His head turns, slow and precise, like he already knew I was here and what I was going to say. His eyes find mine, and I swear they flash—for a second—with silver. Not light reflecting. Not a trick. Something else.
“You’re not safe here.”
It’s not a warning. It’s a statement.
“I figured that out when blood-stained notes started appearing on my pillow,” I say. “Not to mention when the vampire tried to kill me. Or maybe it was when I saw you incinerate two of them with what I can only describe as shadow magic. So yeah. I got the memo.”
His lips twitch. Not a smile. Something colder. Sharper.
“Then you know why I’m here.”
I open the window, but only halfway.
“Do I? ”
He doesn’t step inside. Doesn’t even ask.

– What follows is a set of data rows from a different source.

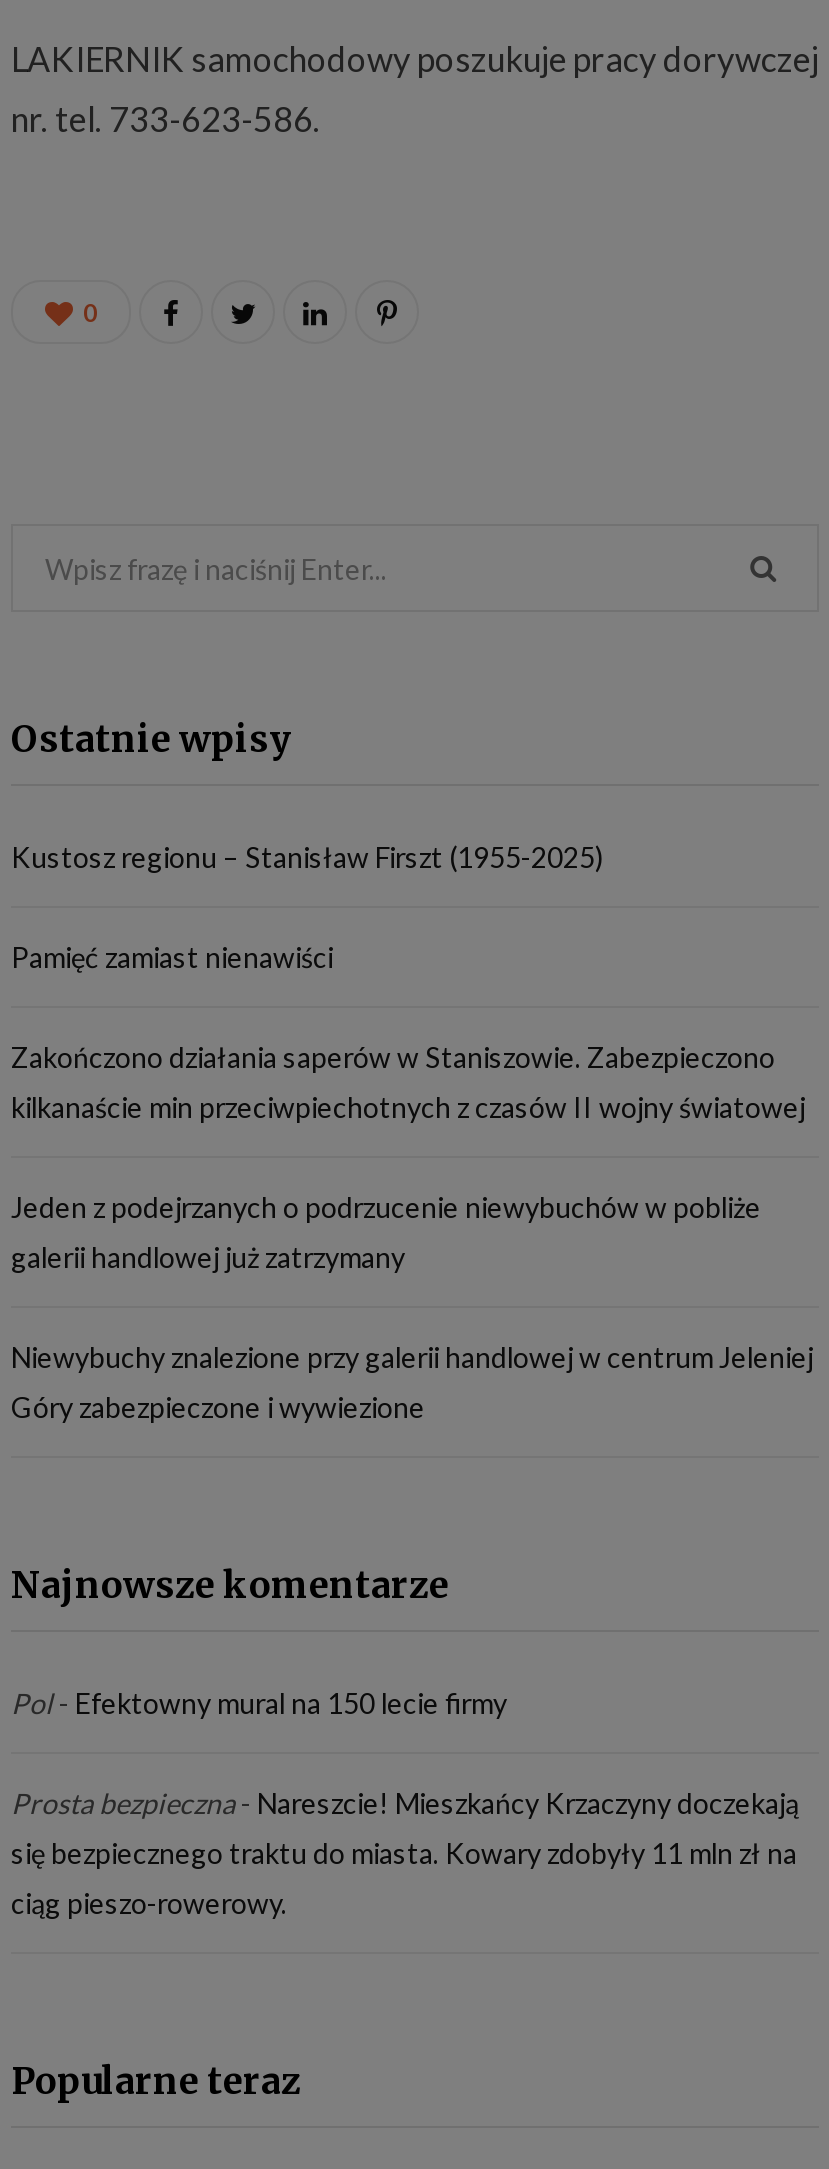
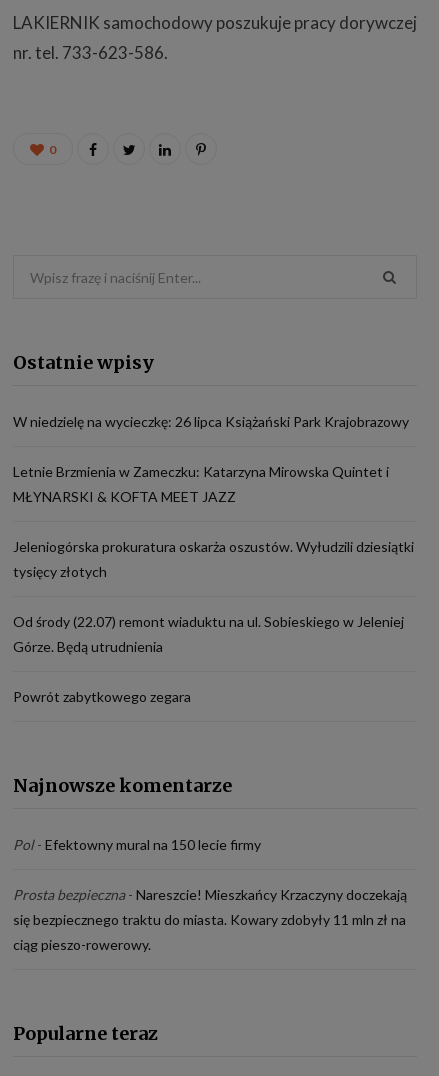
- Kustosz regionu – Stanisław Firszt (1955-2025)
+ W niedzielę na wycieczkę: 26 lipca Książański Park Krajobrazowy

- Pamięć zamiast nienawiści
+ Letnie Brzmienia w Zameczku: Katarzyna Mirowska Quintet i

- Zakończono działania saperów w Staniszowie. Zabezpieczono
+ MŁYNARSKI & KOFTA MEET JAZZ

- kilkanaście min przeciwpiechotnych z czasów II wojny światowej
+ Jeleniogórska prokuratura oskarża oszustów. Wyłudzili dziesiątki

- Jeden z podejrzanych o podrzucenie niewybuchów w pobliże
+ tysięcy złotych

- galerii handlowej już zatrzymany
+ Od środy (22.07) remont wiaduktu na ul. Sobieskiego w Jeleniej

- Niewybuchy znalezione przy galerii handlowej w centrum Jeleniej
+ Górze. Będą utrudnienia

- Góry zabezpieczone i wywiezione
+ Powrót zabytkowego zegara
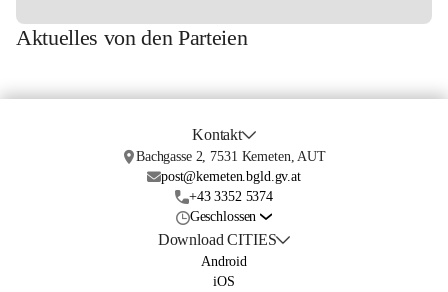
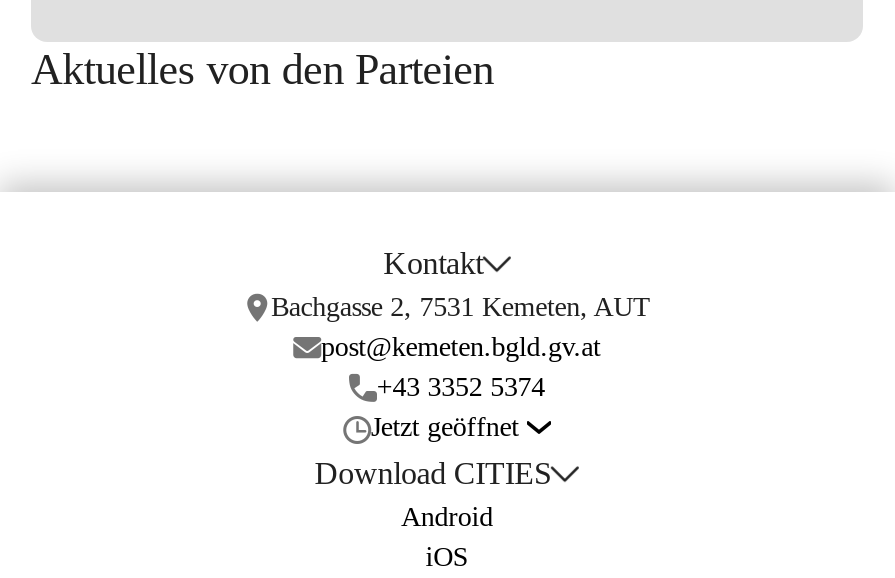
- Geschlossen
+ Jetzt geöffnet
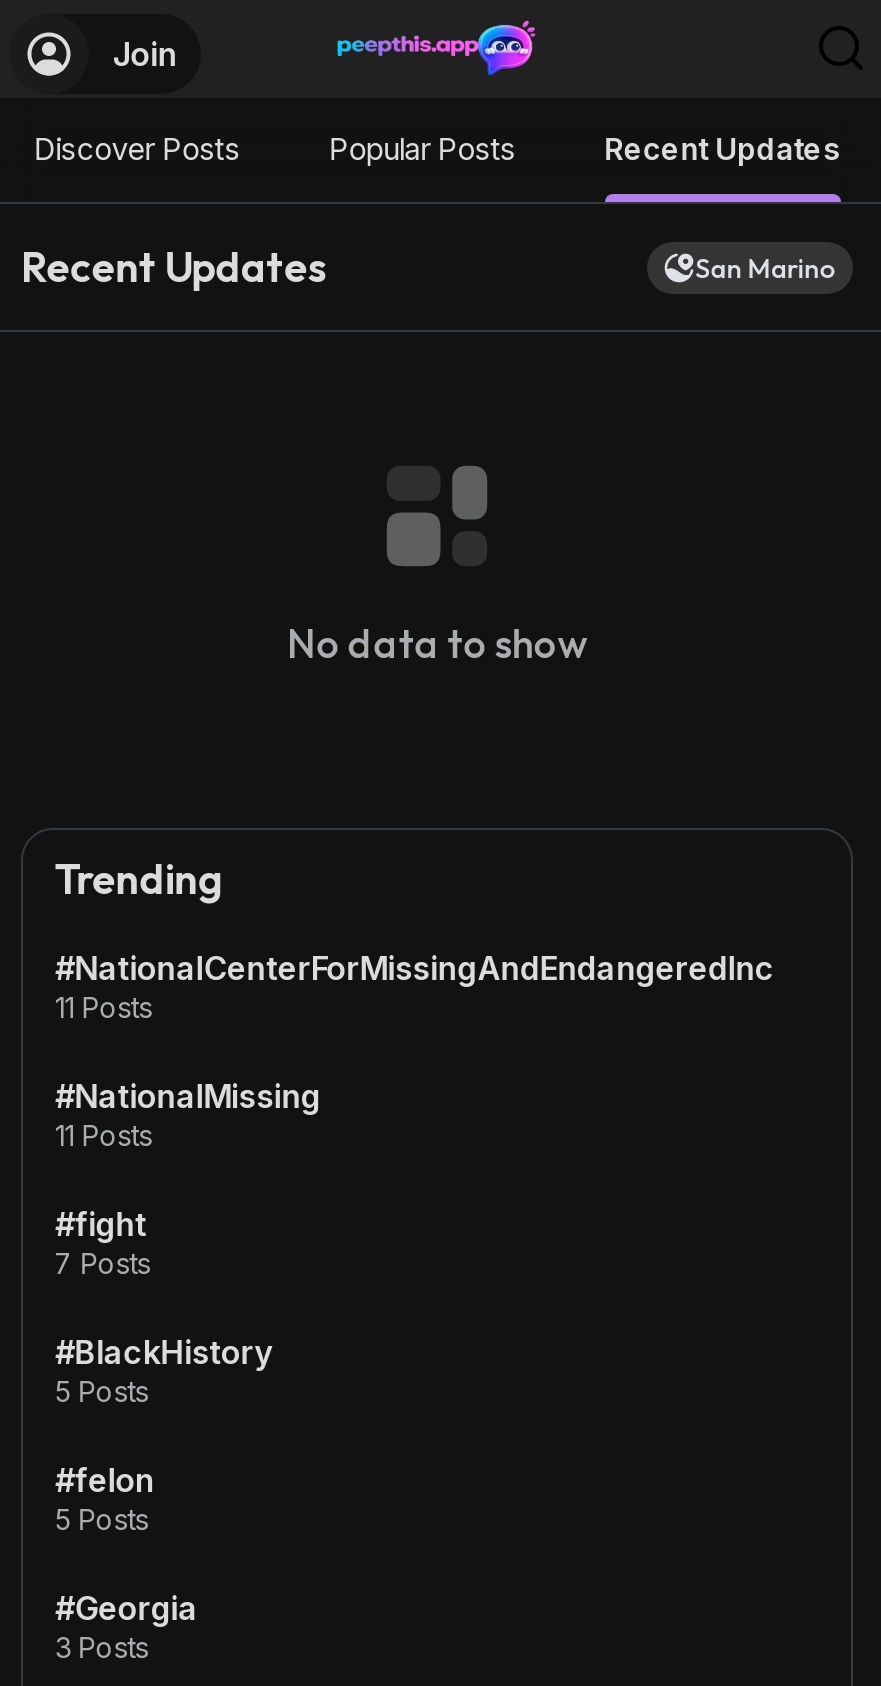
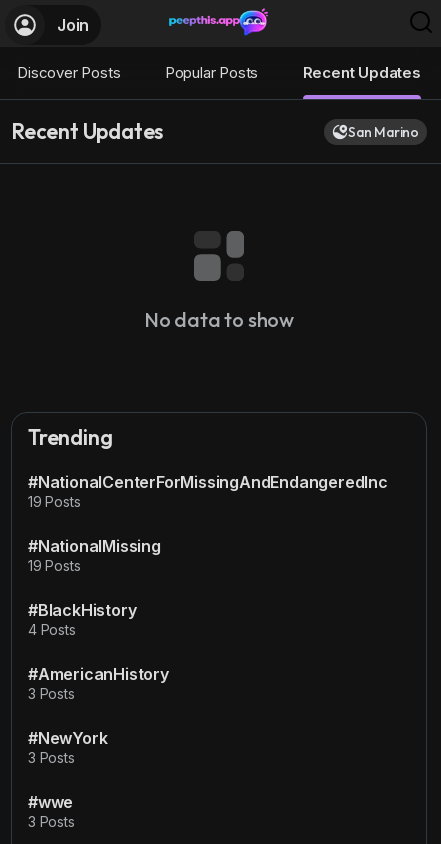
- 11 Posts
+ 19 Posts

- 11 Posts
- #fight
- 7 Posts
+ 19 Posts

moved up: #BlackHistory

- 5 Posts
- #felon
- 5 Posts
- #Georgia
+ 4 Posts
+ #AmericanHistory
+ 3 Posts
+ #NewYork
+ 3 Posts
+ #wwe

He watches me like he’s cataloguing something invisible.
“I’m not here to hurt you.”
“You sure have a creepy way of showing it.”
He tilts his head. “You think this is creepy, wait until you meet the ones who don’t care if you live or die.”
“Already met them, not a fan, thanks.”
A beat of silence. His sharp nose flares. His nose has been broken at some point, a tell-tale bump close to the bridge.
“You’re not angry,” he says.
I snort as I shake my head.
“I’m furious. But I’m also exhausted. And overwhelmed. And still processing the fact that apparently, I sing in my sleep and that’s now a death sentence.”
Something flickers behind his eyes at that. Almost… pity. Almost.
“I can help you,” he says. “If you want to understand what’s happening. If you want to survive it.”
Folding my arms over my chest, my jaw tightens involuntarily.
“Why?”
A long pause. He doesn’t speak. My eyes burn trying to match the intensity of his unblinking stare.
Blink, damn you.
“You’re not what you think you are,” he says finally. “And neither is this world.”
“Cryptic much? ”
His gaze doesn’t waver. “You’ve seen it. The way things shift. How the streets don’t always lead where they should. The sounds that don’t match the world.”
My skin prickles.
“You’re bleeding over.”
I remember the alley. The way the stars moved. The church that felt like a dream echo. My throat goes dry.
“I don’t need riddles,” I say. “I need answers and more importantly than that, I need to find my brother.”
He nods once. A sharp motion that has an air of finality as if I’ve made a decision or agreement without knowing it.
“To do that, you need to see . Come with me.”
My stomach twists. Every instinct screams not to trust him.
Slam the window shut and leave him out there in the chill night air.
As if the thin glass and even thinner curtain would stop him if he wanted in.
But somewhere beneath the fear is that thread—that same pull I felt the first time he appeared. Like gravity. Like recognition.
“Where?”
He rises to his feet in a single fluid motion. A shadow in daylight.
“Somewhere that remembers.”
I hesitate, chewing the inside of my cheek. I look at my options, but what choice do I have? He at least knows something about where Milo is, which is two steps ahead of where I am without him. I grab my jacket and pull it on, ignoring the tear and bloodstains .
“You’ve got one shot, mysterious shadow man,” I say. “If this turns into some serial killer bullshit, I’m biting back.”
Another flicker of that not-quite-smile. “Noted.”
I climb out the window, heart pounding. Whatever’s happening, I’m in it now and there’s no turning back.
The walk isn’t long, but it feels like it takes forever. The city is hushed in that strange, early-morning way—like it’s pretending to sleep. The Bottoms don’t come to life after dark anyway.
Faelan doesn’t speak. He moves like a rumor through the backstreets, through alleys I’ve never noticed, past rusted signs and shuttered windows. A freight train groans somewhere in the distance. I haven’t slipped entirely out of the world I know anymore.
We stop in front of a building that looks half-drowned in soot. The facade is scorched black, its once ornate trim charred and crumbling. The marquee above the entrance is missing letters, just enough to be haunting: O_L – HEAT _ .
I know this place. I’ve walked past it a hundred times.
It’s a landmark and another testament to the loss and decay of the city.
Built early in the last century it had a long and colorful history before it fell into decay.
Attempts were made to save it years ago, but they failed, leaving it an empty shell full of the ghosts of a once glorious past.
“The Folly?” I say, frowning. “Why here?”
Faelan’s eyes flick up to the ruined sign like it’s an old friend. “Some places remember what they were. If you listen, they will show you.”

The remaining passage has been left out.